═══ Data provided ═══

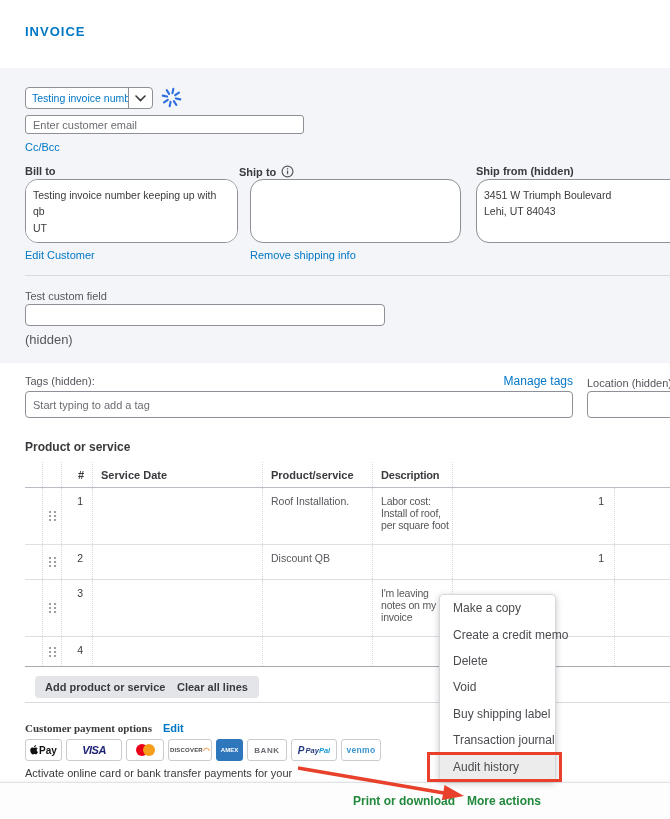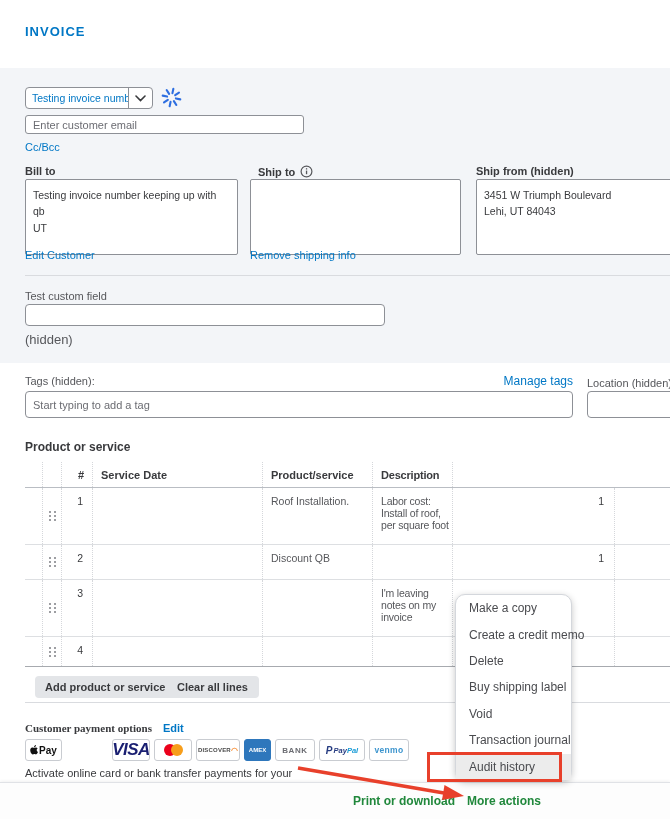"Ship to" div.abs { left: 258px -> 239px }
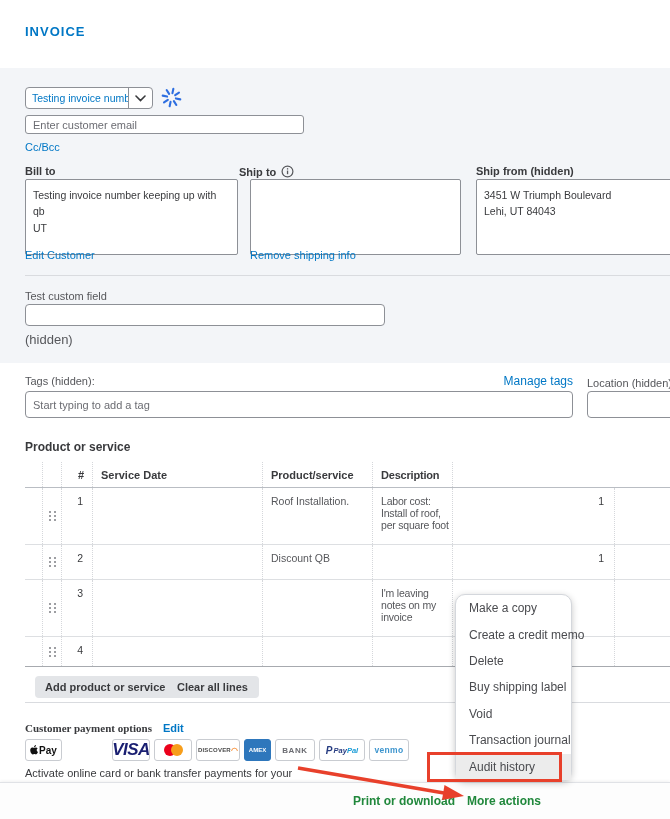"Testing invoice number keeping up" .ta { border-radius: 2px -> 13px; height: 76px -> 64px }
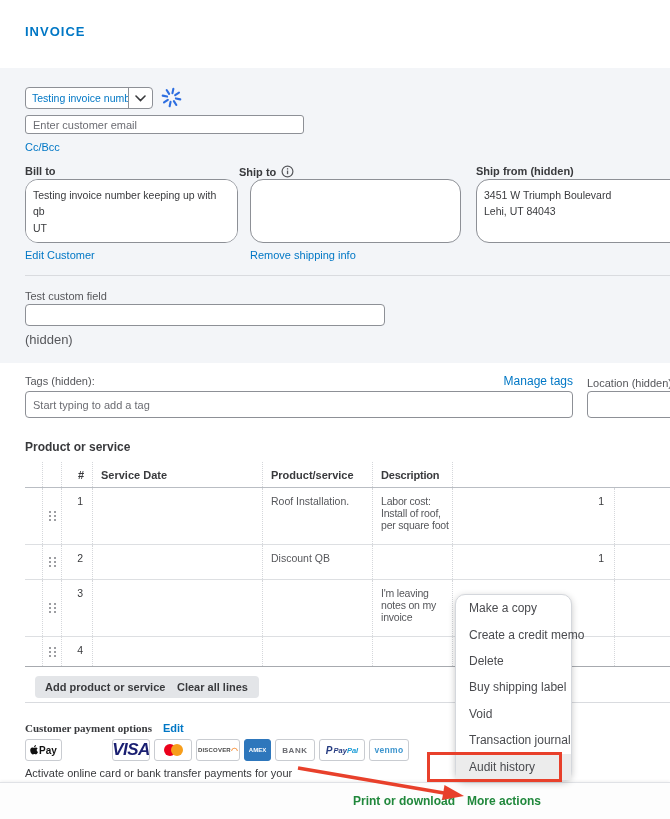"Make a copy" .menu { border-radius: 10px -> 4px; margin-left: 16px -> none }
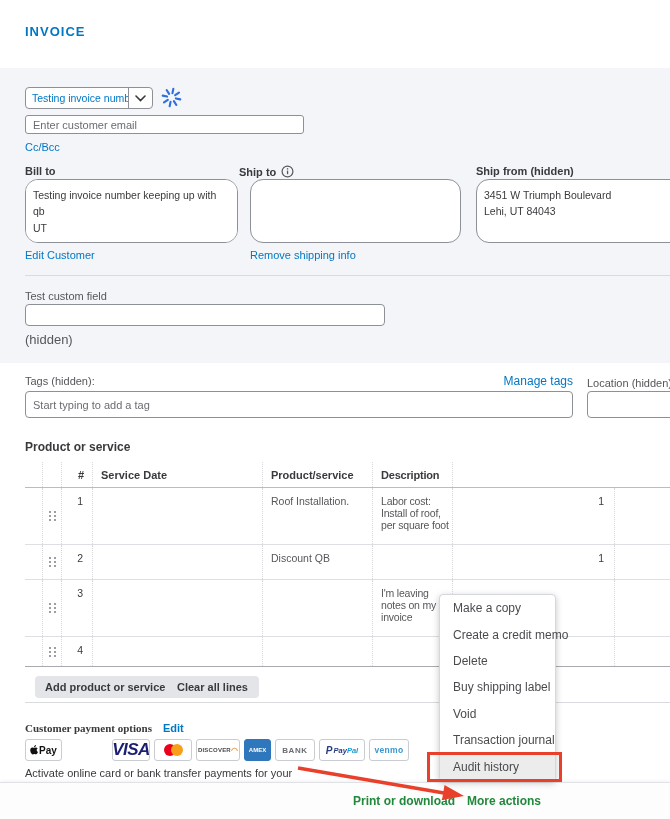"Buy shipping label" div.mi { order: before "Void" -> after "Void" }
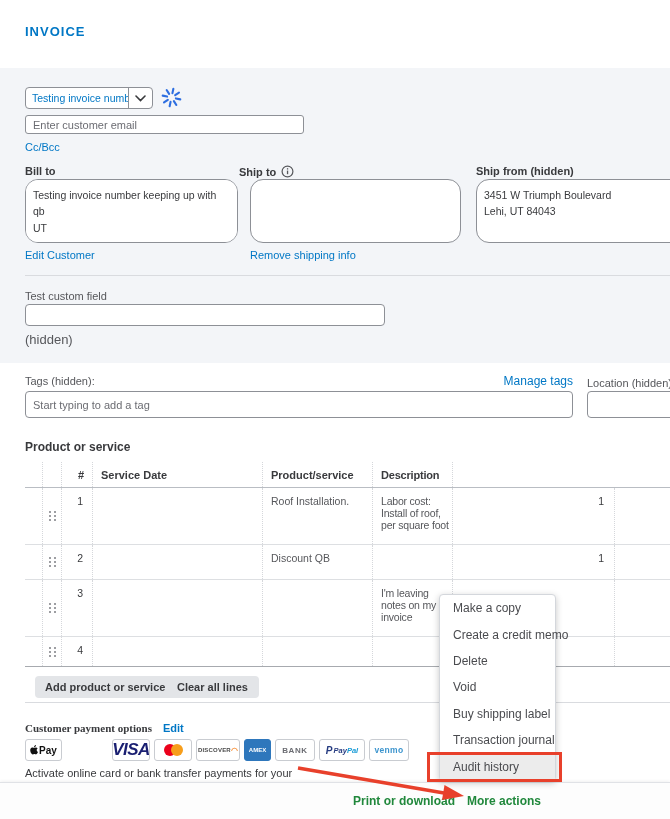"VISA" .b-visa { font-size: 17px -> 11px; margin-left: 46px -> none; width: 38px -> 56px }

═══

• **Exercise objective**: From the first line of the material down to the line containing "border-radius: 10px ->", inclusive, return each line exactly, skipping any picture.

• **Answer**:
"Ship to" div.abs { left: 258px -> 239px }
"Testing invoice number keeping up" .ta { border-radius: 2px -> 13px; height: 76px -> 64px }
"Make a copy" .menu { border-radius: 10px -> 4px; margin-left: 16px -> none }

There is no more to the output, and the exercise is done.